First, we need to extract the actual value of the random effects from the model output
```{r}
re0 <- ranef(m0)
head(re0$ape)
```
And now we plot it
```{r}
dotplot(re0)
```
Do the group means seem normally distributed? They should be!
#### Model evaluation
Now we need to produce a couple of plots to evaluate the models. What we are looking for is residuals that have no structure, but only in gaussian (normal) GLMMs you can use a qqplot to test the normality of residuals, as poisson and binomial models don't expect the errors to be normally distributed. However, the package DHARMa lets us bypass that issue by creating plots that look like the familiar qq and residual plots but are appropriate for all families (look at the package documentation for more info, at this level this is all you need to know!).
```{r}
sim_res <- simulateResiduals(m0)
plot(sim_res)
```
We can also just plot the residuals and look for structure
```{r}
plot(residuals(m0))
```
### Model 1
Now we can start adding fixed effects
#### Run model
We run this exactly the same as the null model but adding the age as an explanatory variable that may explain dominance. You should be able to code this by yourselves now and display the summary
```{r}
#| echo: false
m1 <- glmer(dominance ~ 1 + age + (1|ape), data = apes_clean)
summary(m1)
```
Here we see a bit more than in the other model. We see that there is an effect of age that is positive, but quite small. With every year of age, apes seem to increase their aggression score in 0.03, which doesn't seem much. How do we know if this is significant, if we don't have a p-value? We can use an ANOVA function to compare this and the null model (and any other models we run with increasing complexity)
```{r}
anova(m0, m1)
```
Here we see a Chisq test and a p-value, which are testing whether the addition of age is improving the model fit significantly (that is, that the effect of age is significant)
- Do you think it is?
We can check if the amount of variance explained by the random effect has changed much. Remember, variance of age divided by the sum of variance of age and residual variance (you get the values from the model summary)
```{r}
#| echo: false
0.90060/(0.09522+0.90060)
```
- Has the proportion of variance explained by ape changed between this and the null model?

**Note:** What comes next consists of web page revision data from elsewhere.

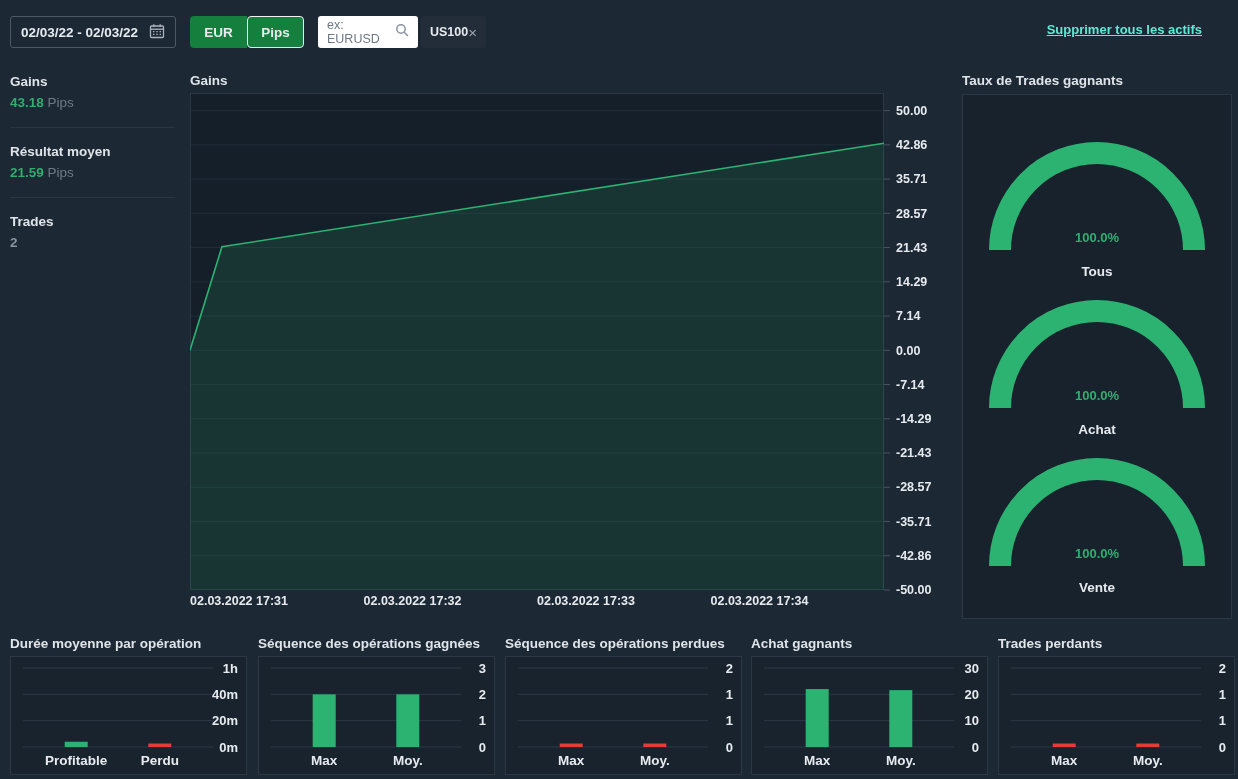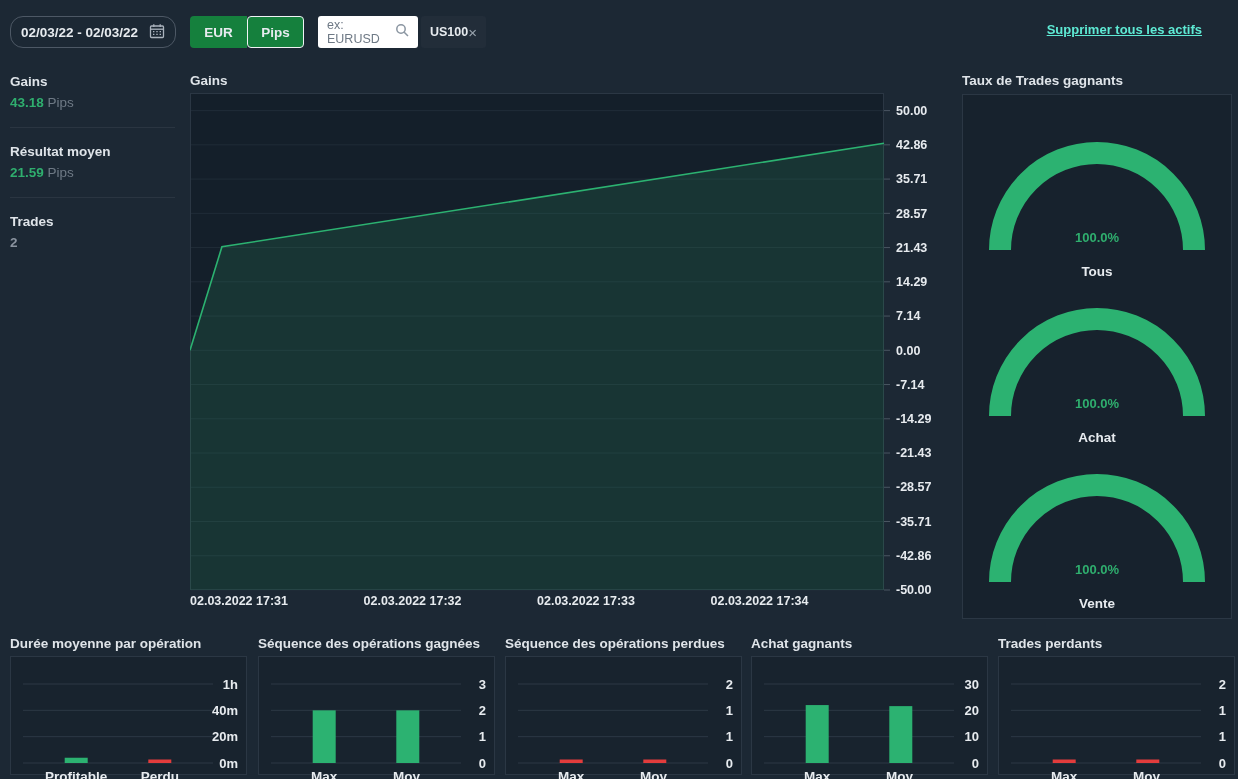--- a/index.html
+++ b/index.html
@@ -7,7 +7,7 @@
        color:#e7ebef;position:relative;overflow:hidden}
   .abs{position:absolute}
   
-  .datebox{left:10px;top:16px;width:166px;height:32px;border:1px solid #4d5865;border-radius:13px;
+  .datebox{left:10px;top:16px;width:166px;height:32px;border:1px solid #4d5865;border-radius:3px;
            display:flex;align-items:center;justify-content:space-between;padding:0 10px;
            box-sizing:border-box;font-weight:700;font-size:13.5px;cursor:pointer}
   .segmented{left:190px;top:16px;height:32px;display:flex}

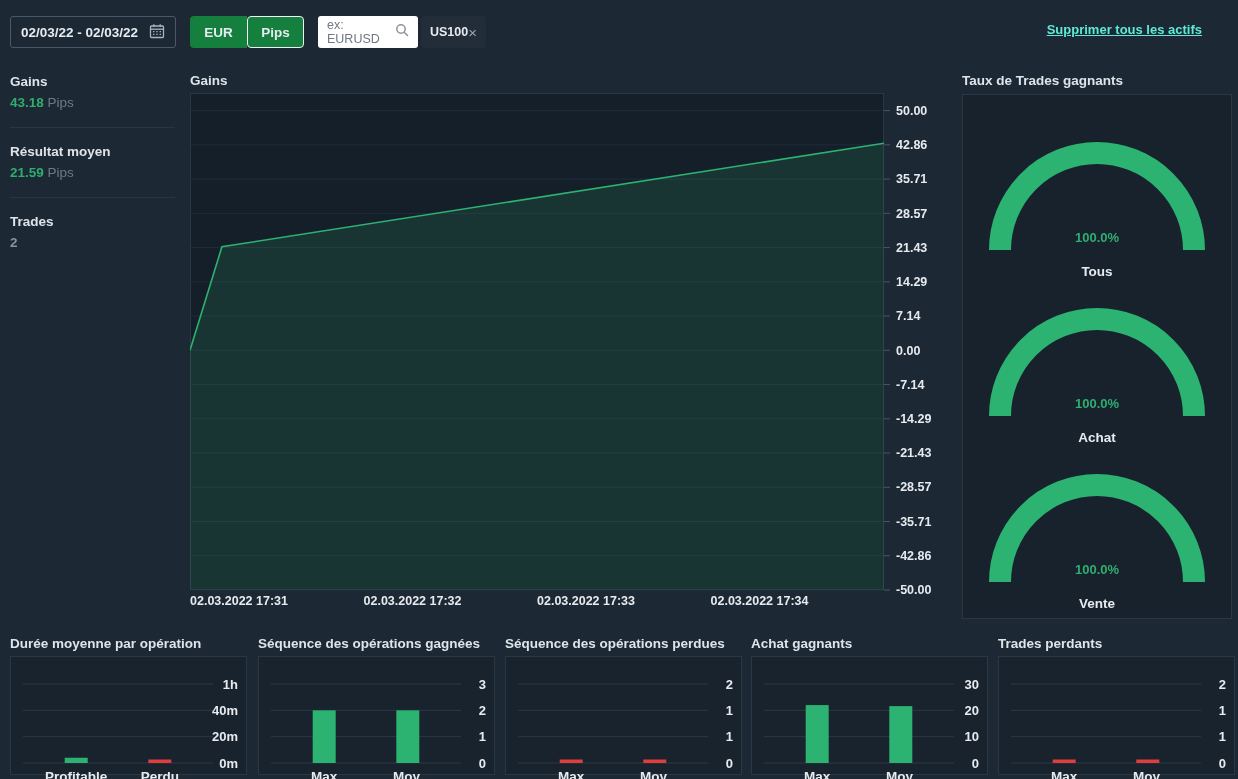--- a/index.html
+++ b/index.html
@@ -39,7 +39,7 @@
   .gauges-panel{left:962px;top:73px;width:270px}
   .gauges-box{margin-top:6px;height:525px;border:1px solid #2b3744;background:#17222d;
               box-sizing:border-box;display:flex;flex-direction:column;align-items:center;
-              padding-top:42px;gap:20px}
+              padding-top:42px;gap:12px}
   .mini-panel{top:636px;width:237px}
   .mini-box{margin-top:5px;height:119px;border:1px solid #2b3744;background:#18232e;
             box-sizing:border-box;padding:18px 0 0 2px}

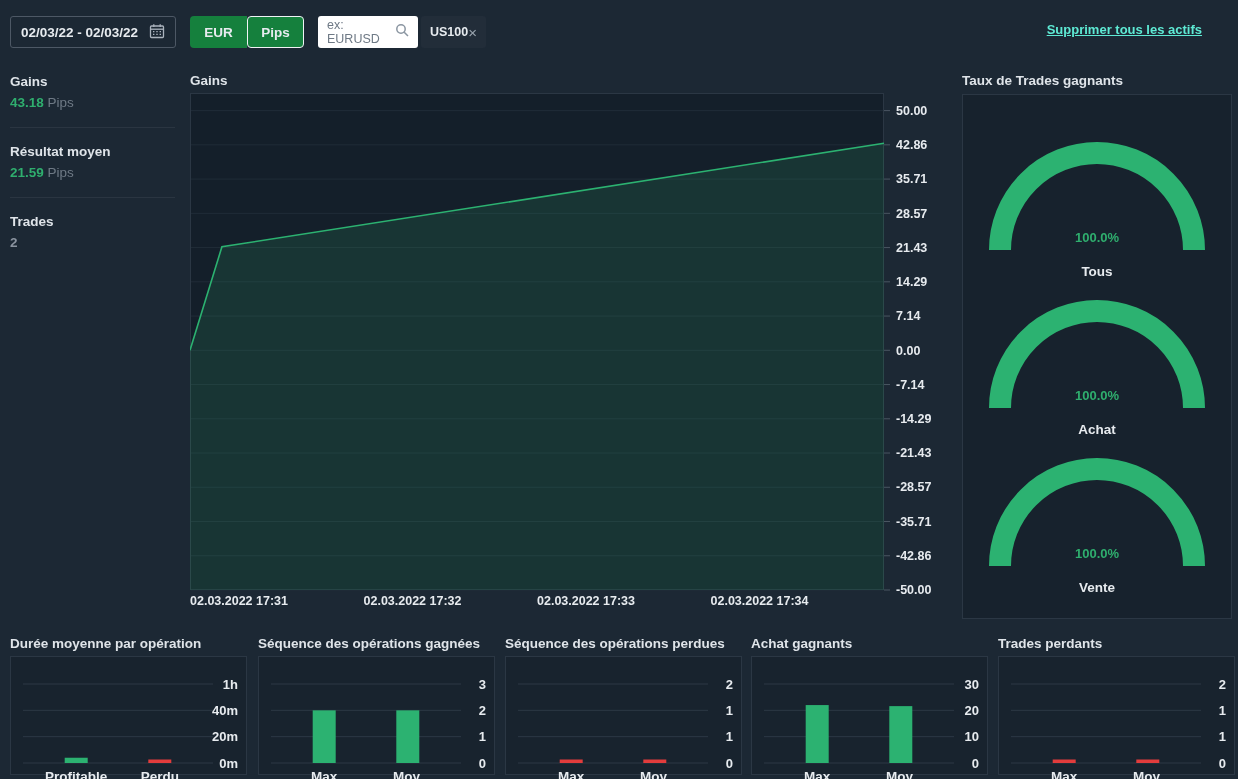--- a/index.html
+++ b/index.html
@@ -42,7 +42,7 @@
               padding-top:42px;gap:12px}
   .mini-panel{top:636px;width:237px}
   .mini-box{margin-top:5px;height:119px;border:1px solid #2b3744;background:#18232e;
-            box-sizing:border-box;padding:18px 0 0 2px}
+            box-sizing:border-box;padding:2px 0 0 2px}
   .p0{left:10px}.p1{left:258px}.p2{left:505px}.p3{left:751px}.p4{left:998px}
   svg text{font-family:"Liberation Sans",sans-serif}
 </style>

#### Random effect assessment
Let's visualise the random effect again:
```{r}
#| echo: false
re1 <- ranef(m1)
dotplot(re1)
```
- Does this look different from the residuals of the null model?
- Why?
#### Model evaluation
Use the functions of the DHARMa package to produce diagnostic plots, and also plot the residuals
```{r}
#| echo: false
sim_res <- simulateResiduals(m1)
plot(sim_res)
plot(residuals(m1))
```
### Model 2
Can you think of what more we can add to the model to help explain the data better? Try it!
### Nested model
Think about the structure of the data. Do you think we can say that the random factor "ape" is nested within "species"?
Let's try a nested random effects model then! This is how you specify nested random effects
```{r}
m3 <- glmer(dominance ~ age + (1|species/ape), data = apes_clean, family = gaussian)
summary(m3)
```
From now on, you can produce additional outputs in the same way as with the other models. The only thing you can't do is use the anova function to compare models, as this has a different random effect structure, so it's no longer easily comparable to the rest.
After looking at the outputs from this nested model. answer the following questions:
- Has the size of the effect of age on dominance changed after changing species from fixed to nested random effect?
- What explains more variability in the data, ape, or species?
- Has the explanatory power of ape been reduced by the introduction of species as a random nested effect? (compare this model to model 2)
- How many random effect plots do you get now with the function `dotplot`? What do they tell us?
- Finally, have a think: if you're not satisfied with the diagnostics of this nested model, what other information about the apes, the data collection method, etc. could have been useful to have to add to the model and explain the data better?